El origen de Beyoncé, al igual que el de la histórica activista negra Angela Davis, se localiza en el sur de los EEUU, donde los movimientos de liberación negros adquieren, además, una dimensión que combina la lucha de clases, la igualdad racial y el feminismo en el corazón de la América más desigual. La dimensión icónica de Beyoncé recoge el triunfo de la tradicionalmente oprimida cultura negra, de la voluntad de cambio de los que peores condiciones de partida tuvieron y continúan teniendo. El sueño de Beyoncé, como el de las Destiny’s Child, cuando irrumpieron en la escena del R&B a finales de los noventa, es la mujer independiente, que no es baladí si tenemos en cuenta al público al que se dirige. Hoy, en el año 2018, Beyoncé, llena estadios con su apuesta clara por el feminismo y es considerada un auténtico referente mundial de la música negra. Algo está pasando, quizás nos hemos dado cuenta de que la lucha por la igualdad ha tomado una nueva dimensión, ha conquistado el sentido común y estamos presenciando el principio del fin de ese machismo institucionalizado durante ya demasiado tiempo.

Este 8 de marzo Barcelona paró y se innundaron las calles de manifestantes tras una pancarta que rezaba: “paramos para cambiarlo todo”. Confieso que me sentí sobrecogido, probablemente más que durante el concierto de Beyoncé.

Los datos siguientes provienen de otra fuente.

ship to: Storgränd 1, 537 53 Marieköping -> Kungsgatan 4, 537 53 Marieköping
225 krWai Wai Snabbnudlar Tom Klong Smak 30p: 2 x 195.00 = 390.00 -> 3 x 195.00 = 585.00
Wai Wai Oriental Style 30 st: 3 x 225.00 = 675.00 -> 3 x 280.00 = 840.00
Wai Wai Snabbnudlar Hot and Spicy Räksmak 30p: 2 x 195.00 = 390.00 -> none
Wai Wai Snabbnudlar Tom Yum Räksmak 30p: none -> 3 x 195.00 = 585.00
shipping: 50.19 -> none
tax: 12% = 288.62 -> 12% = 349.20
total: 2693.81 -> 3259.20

El género, como categoría psicosocial, es un elemento crucial de la identidad humana, uno más, aparte de otras posiciones que ocupan las personas y los colectivos en un entorno de relaciones determinado, pero uno que atraviesa buena parte de las injusticias más graves que sufre el mundo. La eterna tensión del feminismo se sitúa entre la reivindicación de lo femenino como una identidad particular o como expresión portentosa de la diversidad. La reconstrucción que propone Beyoncé, pero sobre todo la que atraviesa el fenómeno de este histórico día 8 se sitúa precisamente en este segundo polo, hablando también de interdependencia, pero reivindicando la seguridad y la autonomía, el “sí se puede” y la libertad. Tal vez, en la era en la que las expresiones artísticas más populares y las posturas políticas que más agregan están atravesadas por estas ansias por superar las dificultades que nos hacen desiguales, algo se ha transformado para no involucionar. Aprovechemos el momento, atrevámonos a cambiar.